__Work instruction__
Return exactly the lines of the entries that start at the line containing "font-size: 17px ->" and continue to the last line. Omit the pictures.

__Records for this task__
========

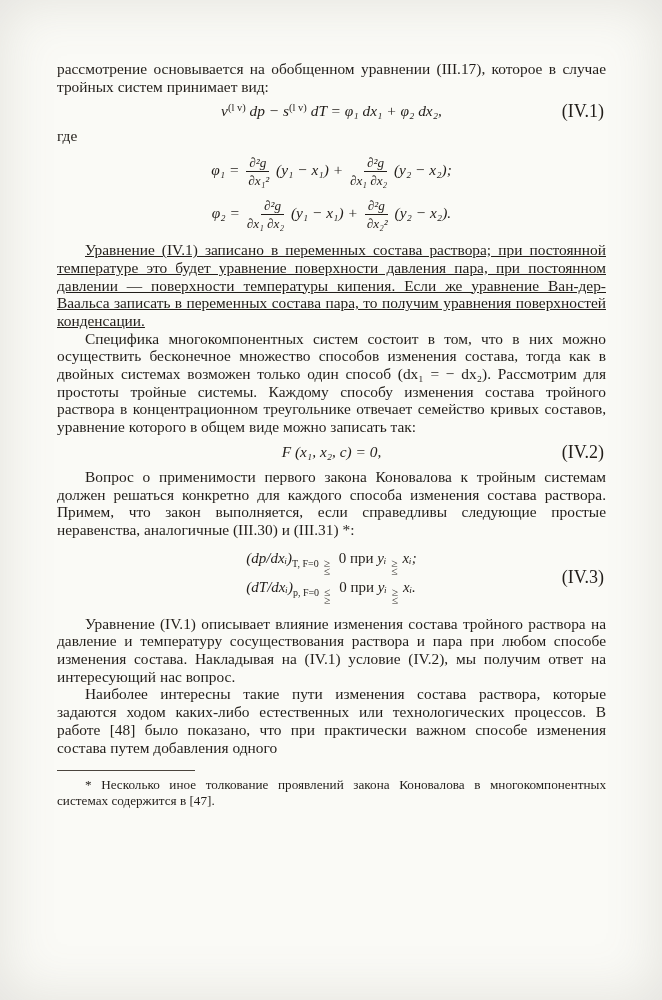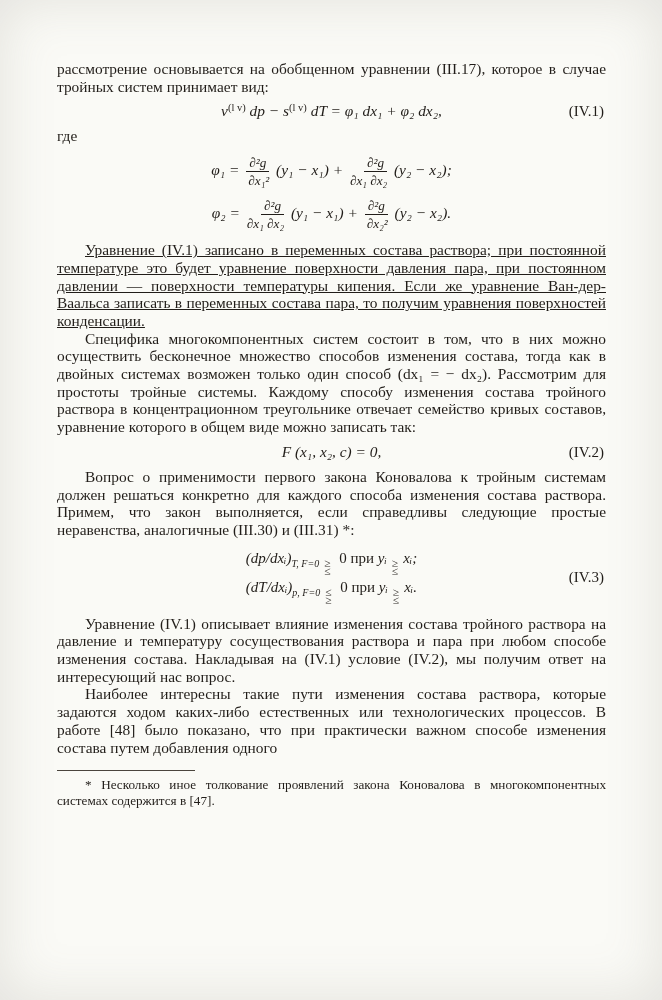"(IV.1)" .eqnum { font-size: 15px -> 18px }
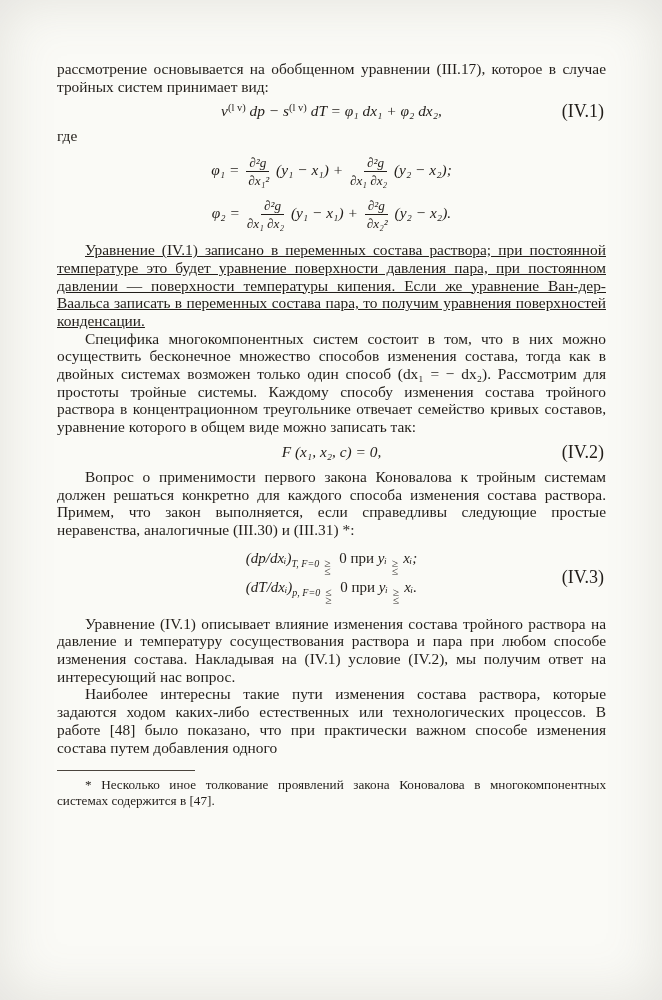"T, F=0" .subsm { font-style: italic -> none }
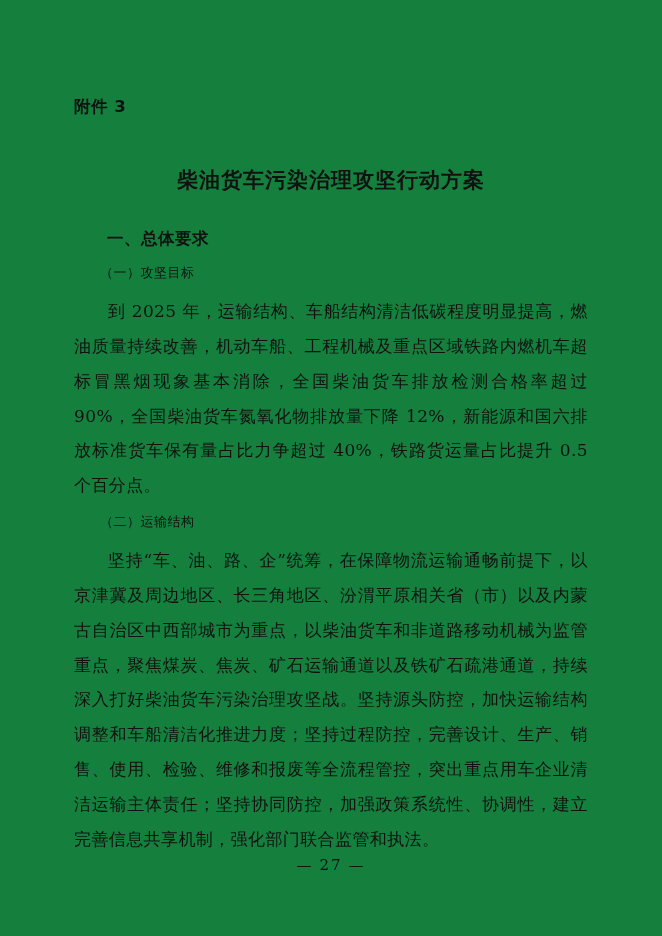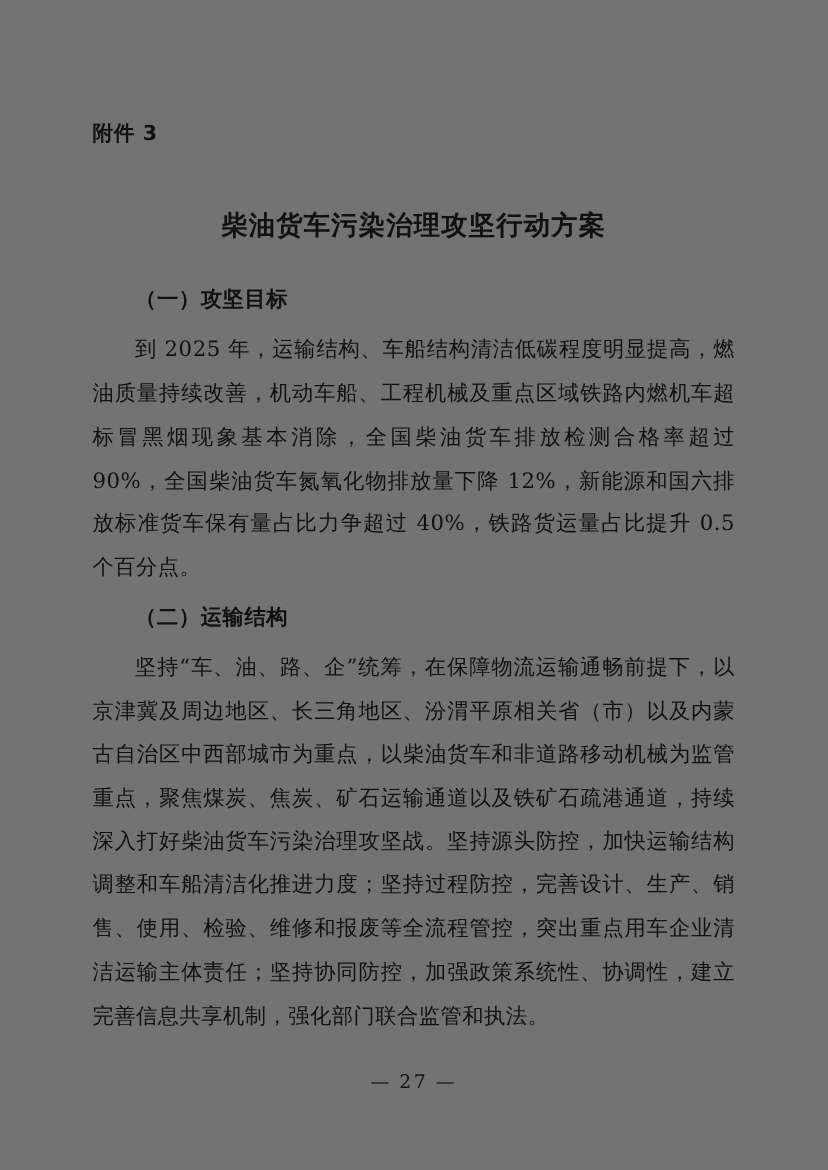"附件 3" .page { background: #737373 -> #15803d }
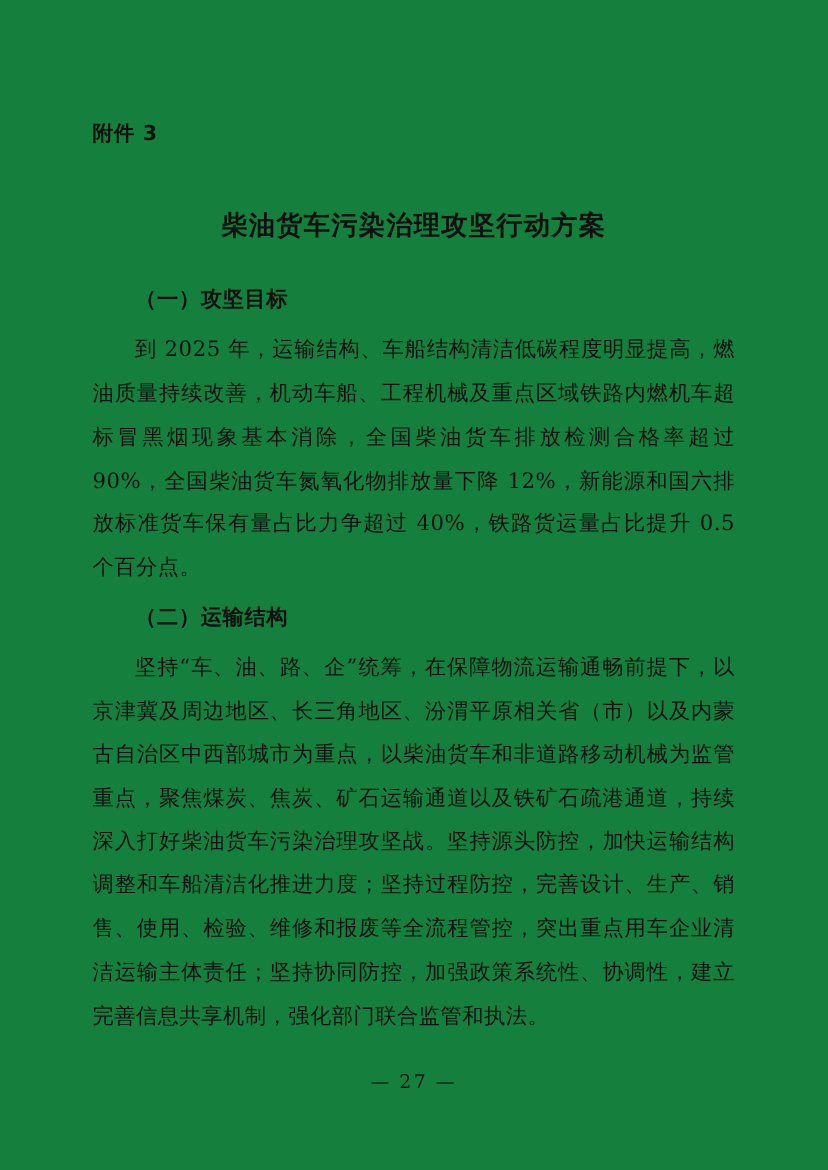"一、总体要求" div.heading-1 { html: none -> <div>一、总体要求</div> }
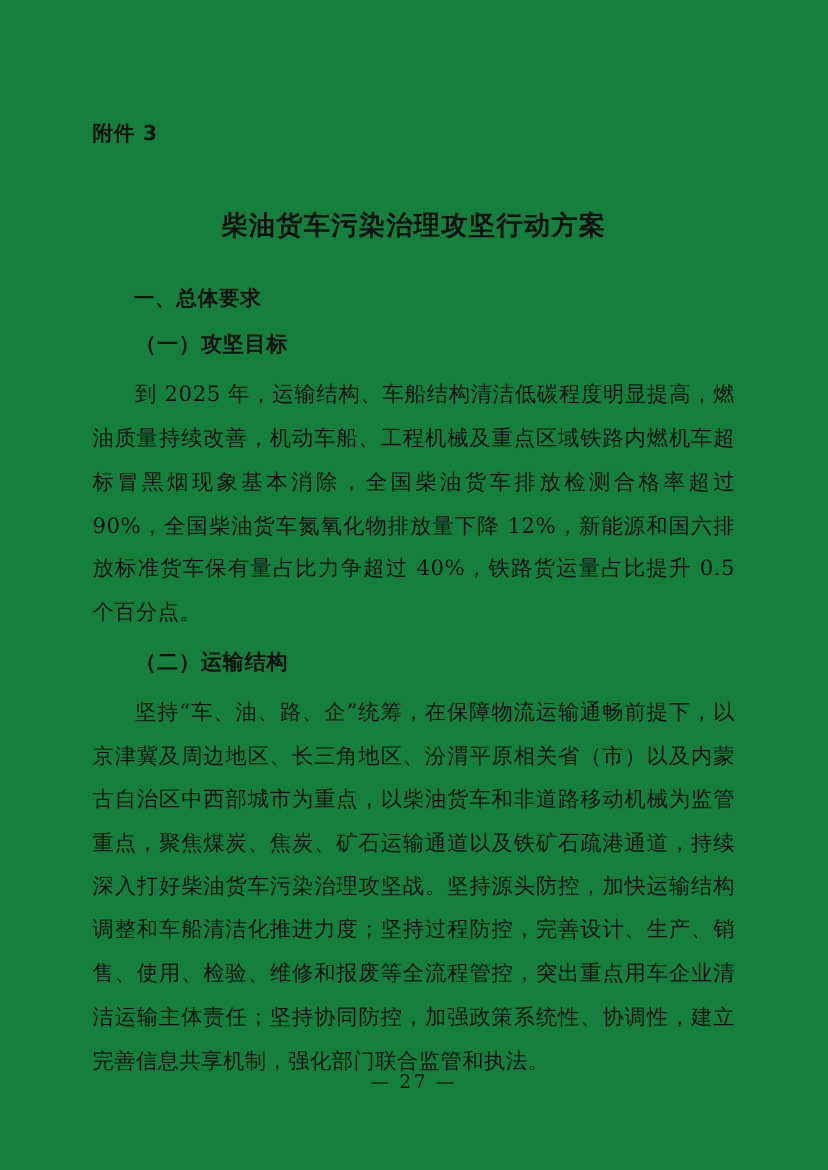"（一）攻坚目标" .heading-2 { font-size: 17px -> 13px; font-weight: 700 -> 400 }
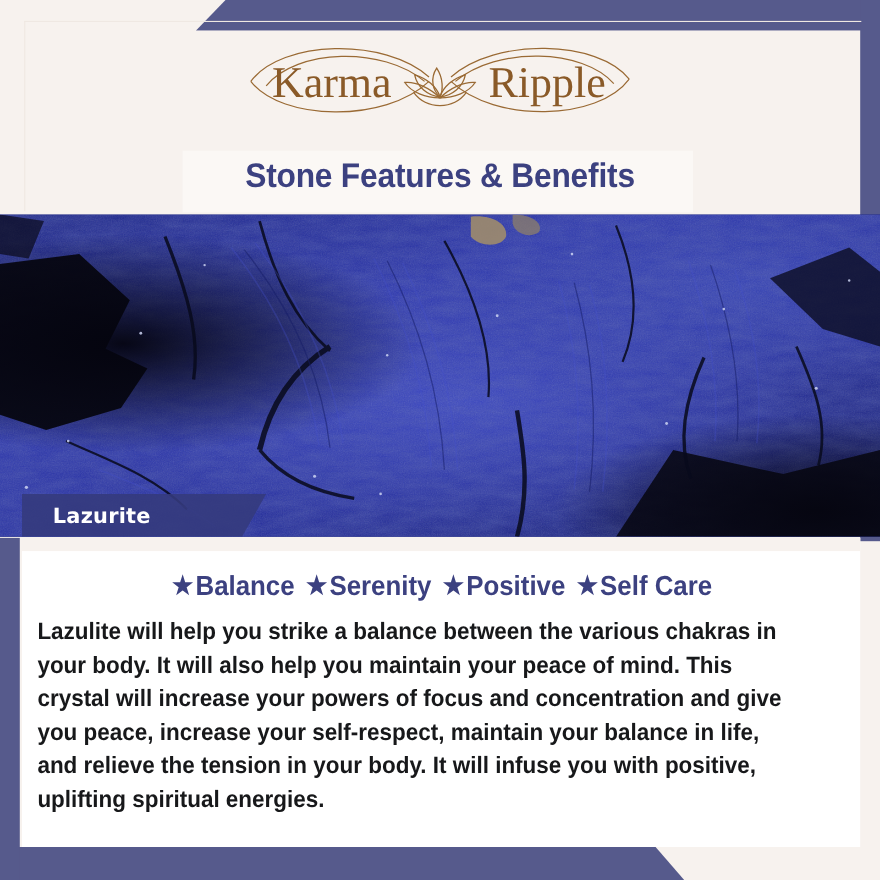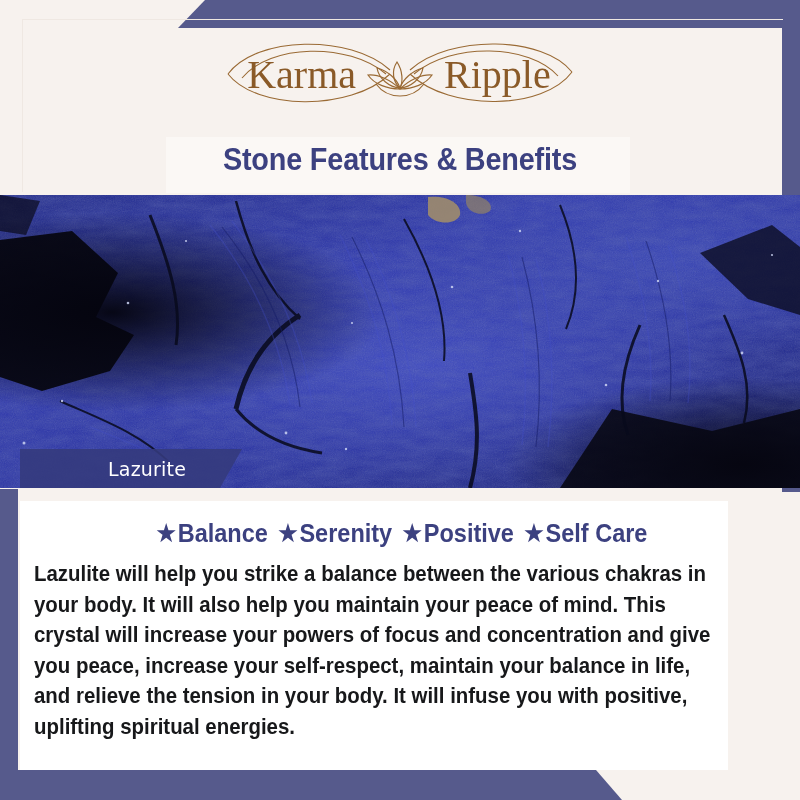"Lazurite" #stone-banner-label { font-weight: normal -> bold; margin-left: 88px -> 28px }
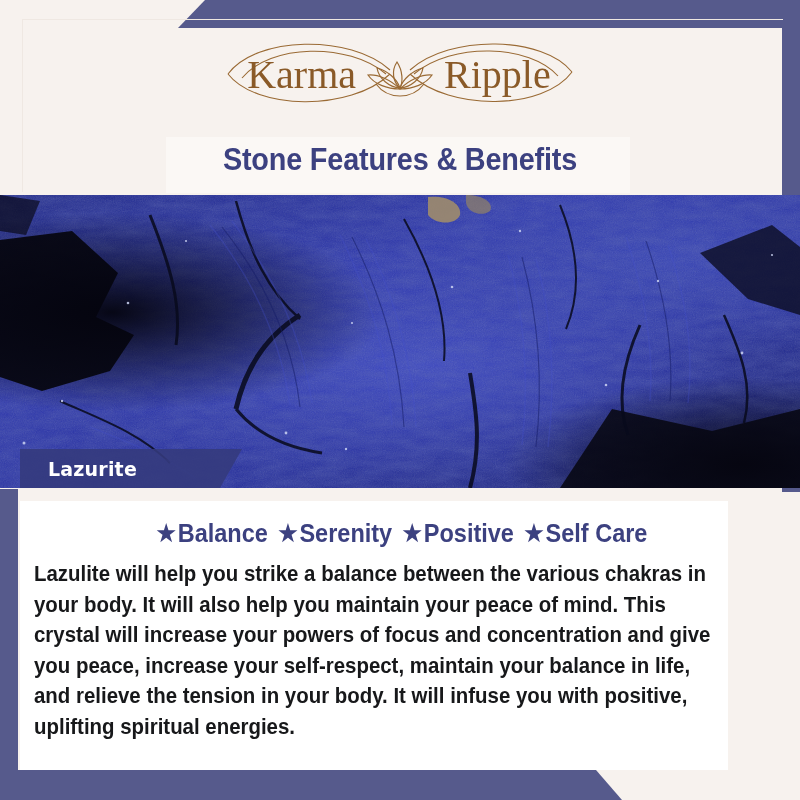"★Balance ★Serenity ★Positive ★Self Care" #content-panel { width: 708px -> 762px }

========

__Completed task__
"（一）攻坚目标" .heading-2 { font-size: 17px -> 13px; font-weight: 700 -> 400 }
"Lazurite" #stone-banner-label { font-weight: normal -> bold; margin-left: 88px -> 28px }
"★Balance ★Serenity ★Positive ★Self Care" #content-panel { width: 708px -> 762px }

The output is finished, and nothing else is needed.